**TASK GOAL**
Each line holding the word "subtotal" must appear in the answer, copied from the entries.

*** Opening TASK INPUT ***

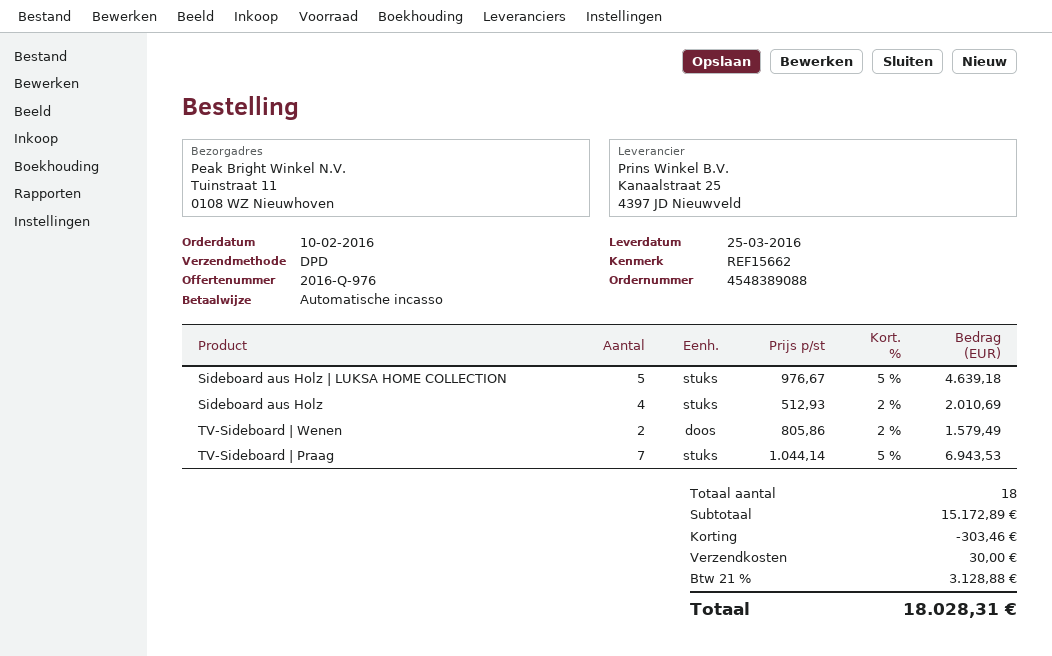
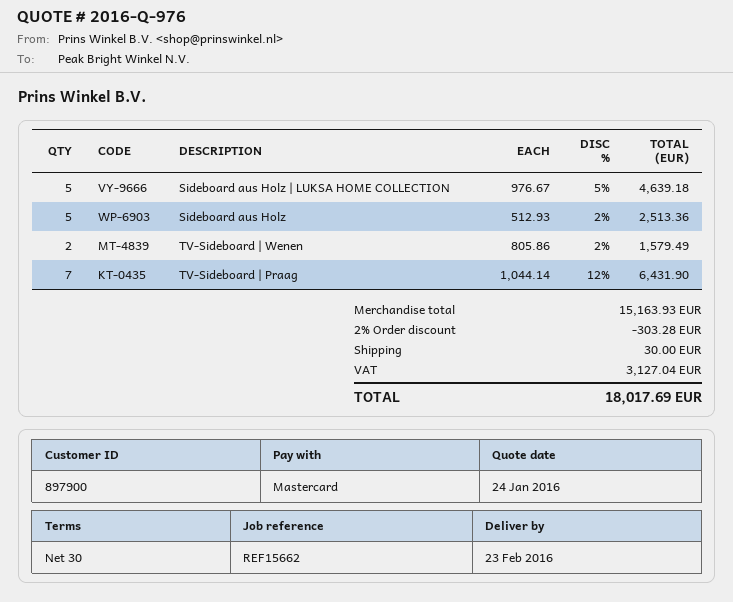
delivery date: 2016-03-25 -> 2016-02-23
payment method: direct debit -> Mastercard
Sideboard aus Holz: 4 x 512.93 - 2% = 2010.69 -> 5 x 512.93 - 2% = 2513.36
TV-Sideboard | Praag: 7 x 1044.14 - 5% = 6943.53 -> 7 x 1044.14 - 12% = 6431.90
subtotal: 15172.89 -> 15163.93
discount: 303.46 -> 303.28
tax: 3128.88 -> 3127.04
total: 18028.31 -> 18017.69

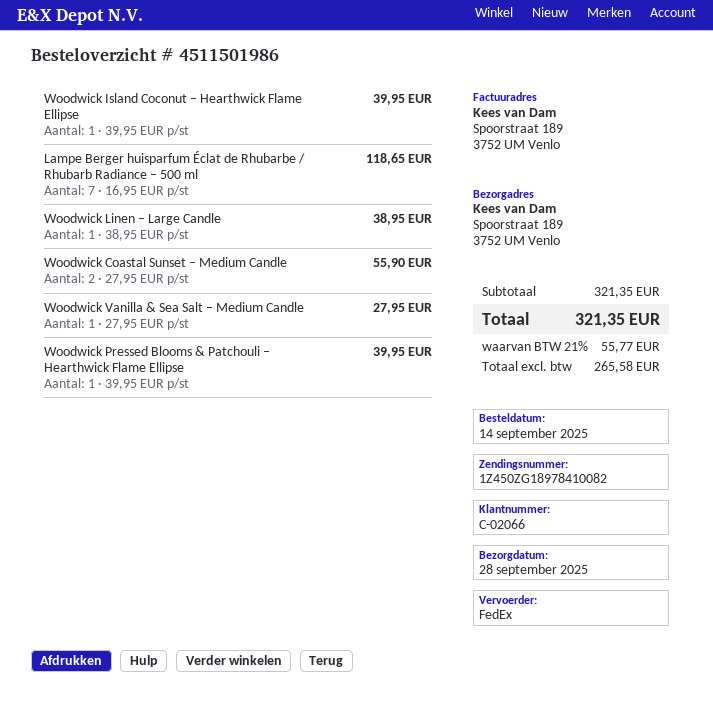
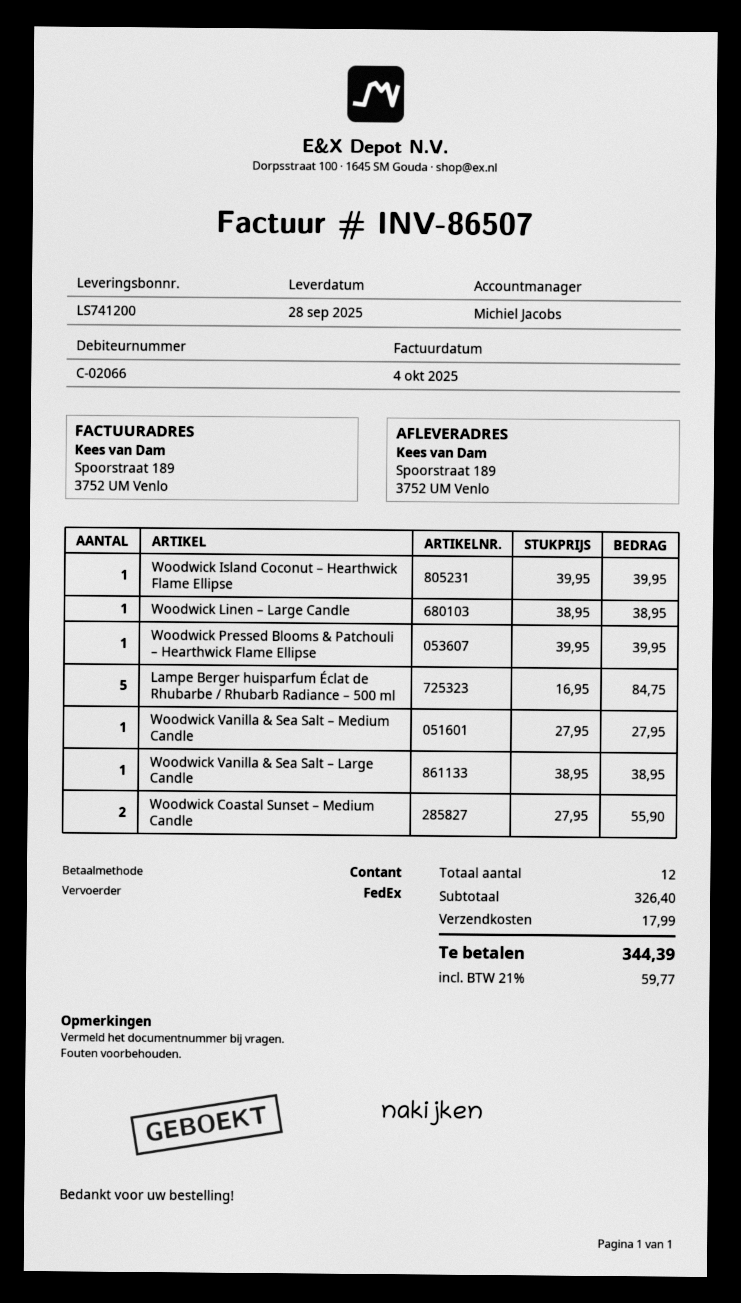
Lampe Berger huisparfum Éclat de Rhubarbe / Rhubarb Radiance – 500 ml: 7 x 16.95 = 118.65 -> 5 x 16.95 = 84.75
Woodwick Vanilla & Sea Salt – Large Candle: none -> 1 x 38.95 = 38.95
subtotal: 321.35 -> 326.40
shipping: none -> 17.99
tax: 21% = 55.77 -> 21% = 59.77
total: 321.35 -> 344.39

*** Closing TASK INPUT ***

**EXERCISE OUTPUT**
subtotal: 15172.89 -> 15163.93
subtotal: 321.35 -> 326.40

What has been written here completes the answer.